He's said before that he's not particularly worried about advancements in
computers continuing to unfold and the potential for the Net to become ever
more like a planet wide nervous system with many more use cases coming into
existence.

His complaint is that if progress does not occur in fields outside of
computation there will be stagnation. No amount of computational intelligence
can mine asteroids or convert the Sahara to arable land without doing
something with the material world.

You can have rapid improvements in specific technologies in the midst of a
general decline or a stagnation.
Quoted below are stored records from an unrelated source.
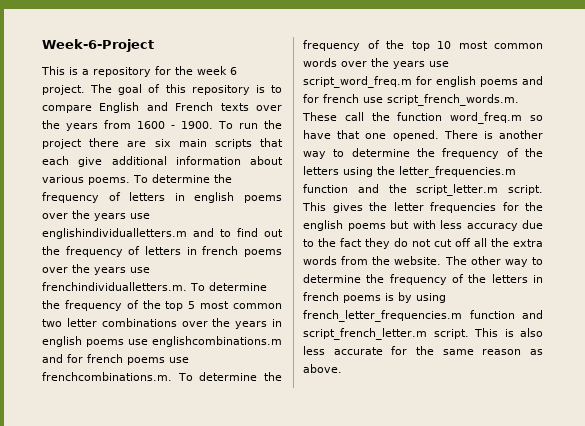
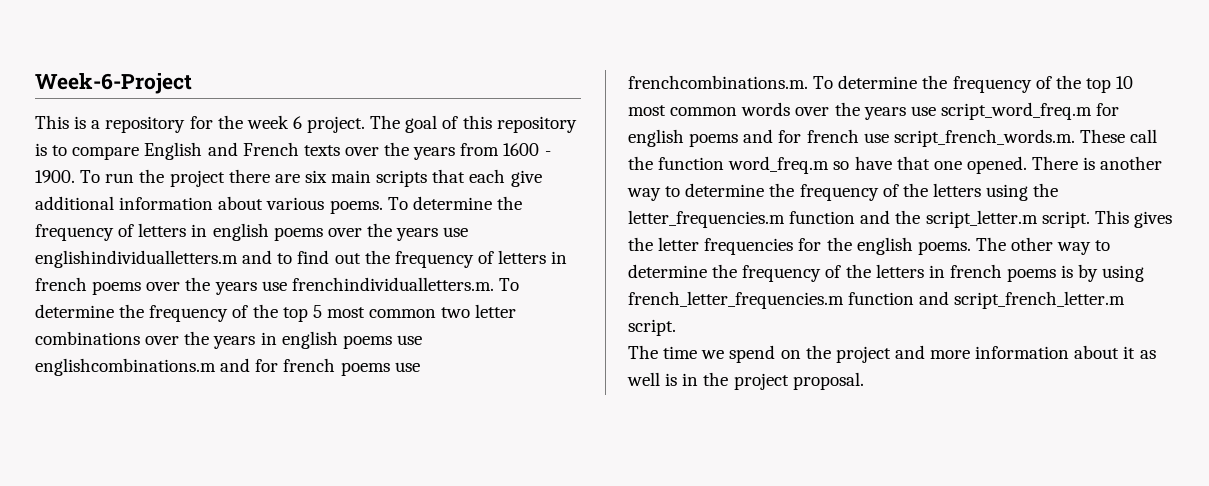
- This gives the letter frequencies for the english poems but with less accuracy due to the fact they do not cut off all the extra words from the website.
+ This gives the letter frequencies for the english poems.
- The other way to determine the frequency of the letters in french poems is by using french_letter_frequencies.m function and script_french_letter.m script. This is also less accurate for the same reason as above.
+ The other way to determine the frequency of the letters in french poems is by using french_letter_frequencies.m function and script_french_letter.m script.
+ The time we spend on the project and more information about it as well is in the project proposal.

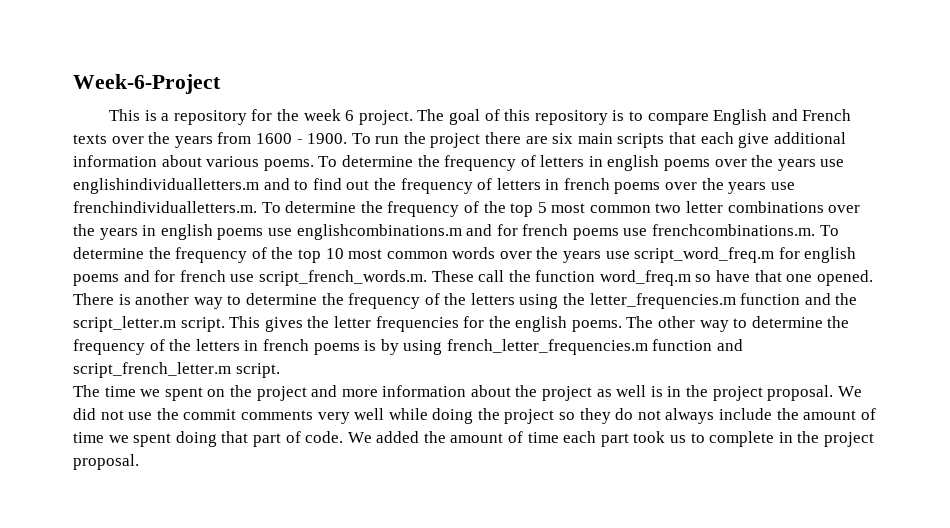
- The time we spend on the project and more information about it as well is in the project proposal.
+ The time we spent on the project and more information about the project as well is in the project proposal.
+ We did not use the commit comments very well while doing the project so they do not always include the amount of time we spent doing that part of code. We added the amount of time each part took us to complete in the project proposal.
For example; surely there a great deal of
improvement in weapons systems during the middle ages. The stirrup, the
crossbow, the gun, the cannon. Most of the advantages of those technologies
didn't really help the average person's situation.

This is not a hypothetical. While there was enormous increases in
computational power in the past three - four decades median wages have not
budged. People were able to consume more primarily due to debt.

We ought to question whether computers will be enough to raise living
standards in the developed world in the short to medium term (his main
contention I think).

------
Animats
OK, the big theme here is "innovation has slowed down, but this is being
masked by all the activity around computers". So let's take a look at that.

Way too many smart people are tied up doing rather banal things with
computers, or in finance. That's capitalism in action.

What isn't being worked on? Thiel is bothered by lack of progress in medicine.
Medicine is now working on really hard problems, most of which are
consequences of aging. Short of redesigning the human genome to eliminate
aging, which may happen, those problems will remain hard.

There hasn't been much visible progress in aircraft in a while. Boeing is
still building the 737, which first flew in 1967. Aircraft are lighter,
quieter, more fuel efficient and safer than they were back then. But not
cheaper.

The biggest societal problem is that we have less and less of a role for a big
part of the population. The average IQ is only 100, remember.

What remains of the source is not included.